Dreams and phantasms
Could we take a brief detour to discuss the myth surrounding the discovery of the ring structure of benzene? Grade A horse manure, but it’s something I wish notable artists and scientists of today did more of—claim, ‘It came to me in a dream’. One laden with arcane Jungian imagery, of course. I live for the day Elon Musk comes out with ‘Ah yes, this solar-powered vehicle design… inspired by a phantasm of Phaethon and the Sun Chariot.’
Composer Giuseppe Tartini was visited in a dream by Beelzebub himself who played him a melody most exquisite, the pale echo of which became the Devil’s Trill Sonata. (Oh, it’s exquisite.) Still, nothing beats the vision related by Kekule von Stradonitz: a serpent swallowing its own tail to reveal the ring structure of benzene to him. The mystery of benzene solved by an ouroboros, how conveniently congruent with alchemical symbolism… von Stradonitz, you fibber!

Before I was tragically, unjustly and untimely-ly de-platformed due to my “belief” that men are not women, a reader by the name of San Cassimally contributed a fascinating auspicious dream tale in the comments of an earlier version of this article.
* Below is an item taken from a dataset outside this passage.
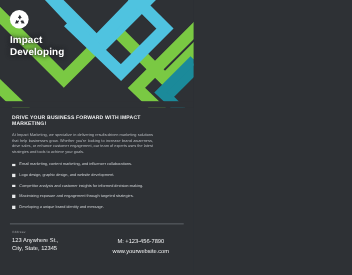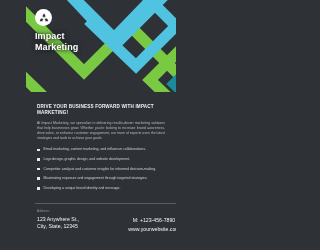"Impact" .poster { margin-left: 26px -> none }
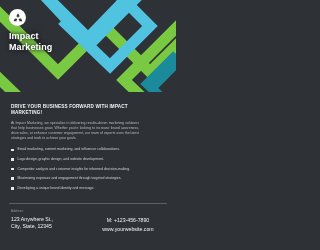"Marketing" div { text: Marketing -> Developing }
San grew up in ‘Mauritius, a small country where people new everything about everyone’, including that his school teacher was a bit of a betting a man. At the Le Champ de Mars, one of the island’s oldest racetracks, his teacher held a ‘record win of Rs.187.50 for a one rupee bet’. All due to a dream where:
He saw himself at the Champ de Mars waiting for the off, and became aware of a white line at his feet. Then the line began squirming and started moving in a straight line from his feet towards the finishing line of the race. At that point he knew he had to place his bet on the combination Lampréco-Bambinette. [...] In french speaking Mauritius, white line = ligne blanche. Ligne meant Lampréco and Blanche stood for Bambinette. He must have spent his winnings very fast, for within a week he was borrowing money from my school friends!
The mysterious machinations of the universe
All in all, younger me seemed to lack the patience and precision required to be a scientist. I never did become a chemist (or a microbiologist*). These days I’m a data analyst, a career path that follows the same mysterious machinations of the universe, I imagine, as winding up a proctologist. But one day, I’ll be a successful writer. With your help, of course:
All that remains
I can say one thing about my erstwhile obsession with chemistry, at least I’m very knowledgeable about the molecules and elements of murder. (And luckily, when it comes to poisons, it’s okay if you overshoot.)
*This was in part owing to a biologist family friend who acted a bit like a cross between Eeyore and The Onion’s anteater specialist on the topic of his career. I think all he said to bouncing-on-her-heels twelve-year-old me was, ‘It doesn’t pay well’.